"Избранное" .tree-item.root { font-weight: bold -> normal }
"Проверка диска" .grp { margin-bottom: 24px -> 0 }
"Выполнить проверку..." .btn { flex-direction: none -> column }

* * * * * * *

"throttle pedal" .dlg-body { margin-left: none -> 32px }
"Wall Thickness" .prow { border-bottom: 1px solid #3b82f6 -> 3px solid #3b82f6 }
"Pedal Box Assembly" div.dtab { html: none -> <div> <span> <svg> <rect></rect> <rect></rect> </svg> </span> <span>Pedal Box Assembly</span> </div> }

* * * * * * *

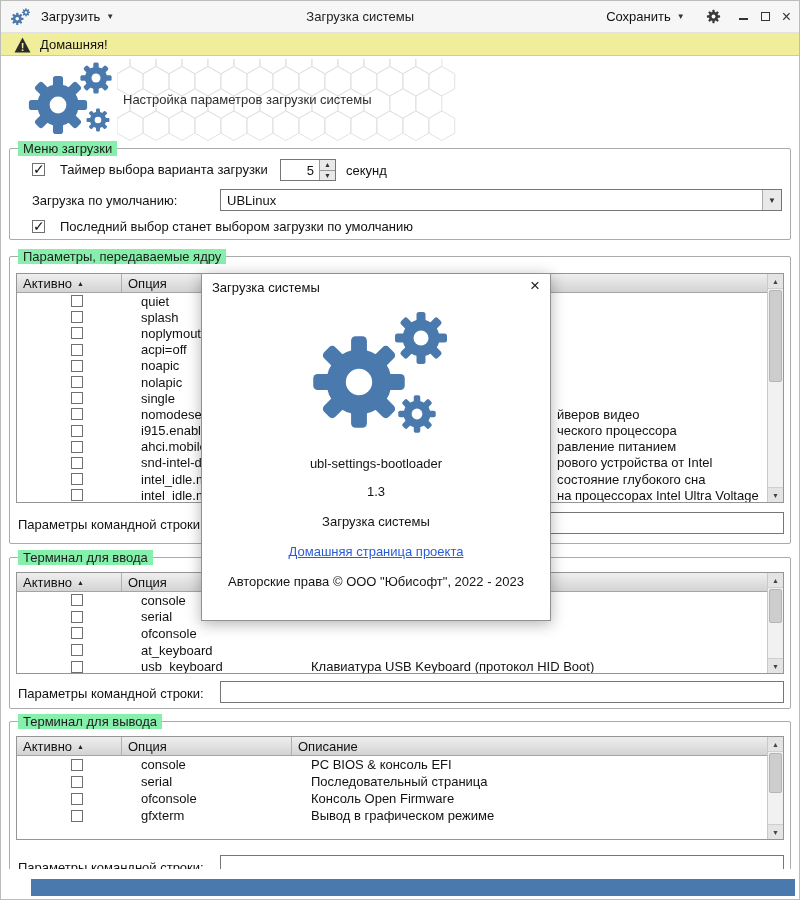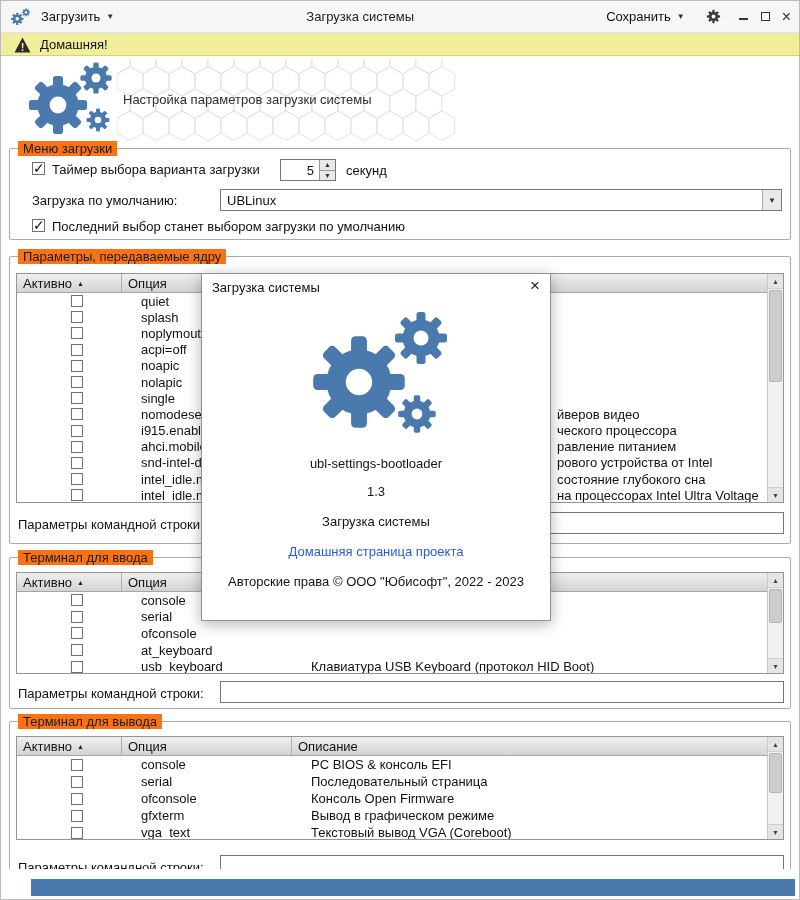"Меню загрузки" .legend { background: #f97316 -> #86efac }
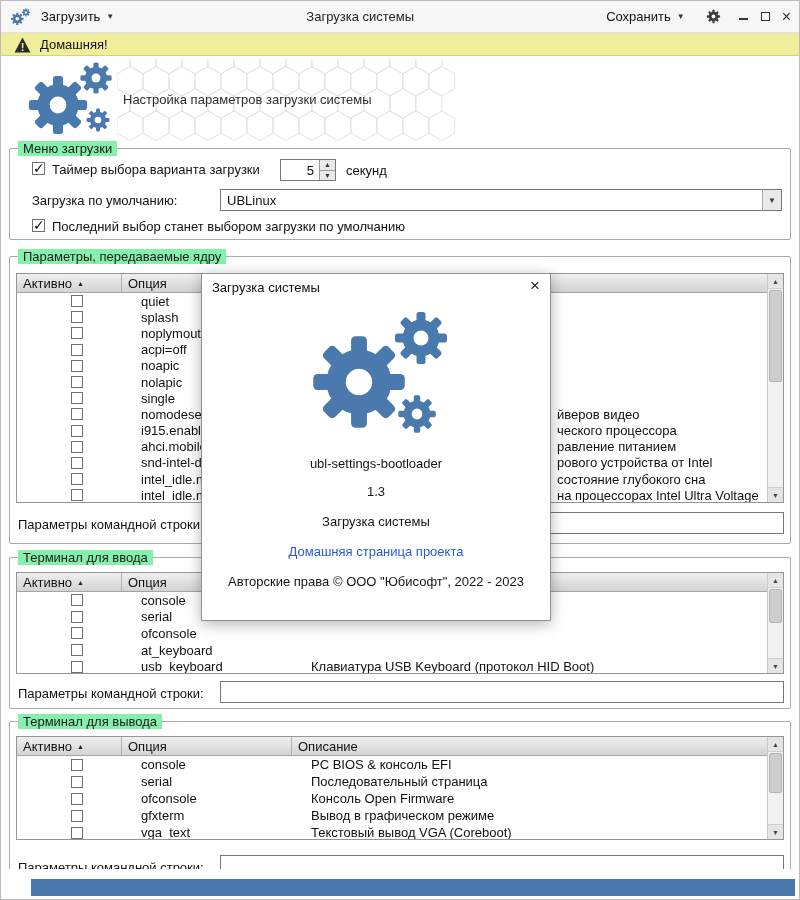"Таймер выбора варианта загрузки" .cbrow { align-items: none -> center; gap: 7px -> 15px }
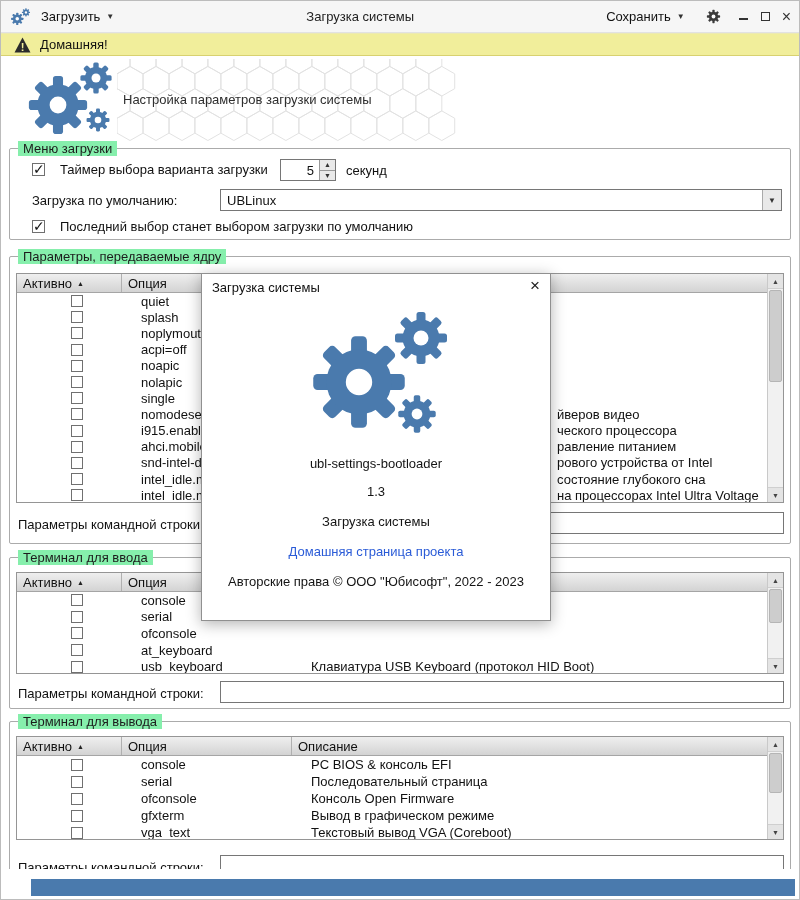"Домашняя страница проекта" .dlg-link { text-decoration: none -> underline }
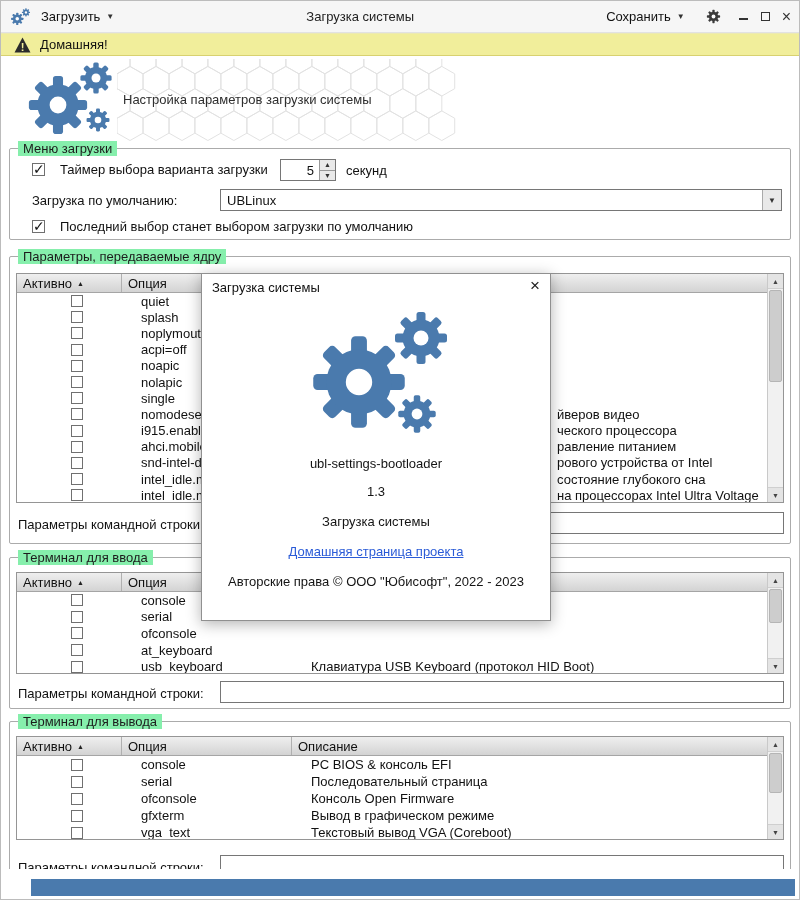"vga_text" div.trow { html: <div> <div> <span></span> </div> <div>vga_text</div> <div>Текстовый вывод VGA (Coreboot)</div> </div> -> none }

* * * * * * *

In the data above, the stretch from the line with "background: #f97316 ->" through the line with "html: <div> <div>" is to be returned exactly, minus any pictures.

**Response:**
"Меню загрузки" .legend { background: #f97316 -> #86efac }
"Таймер выбора варианта загрузки" .cbrow { align-items: none -> center; gap: 7px -> 15px }
"Домашняя страница проекта" .dlg-link { text-decoration: none -> underline }
"vga_text" div.trow { html: <div> <div> <span></span> </div> <div>vga_text</div> <div>Текстовый вывод VGA (Coreboot)</div> </div> -> none }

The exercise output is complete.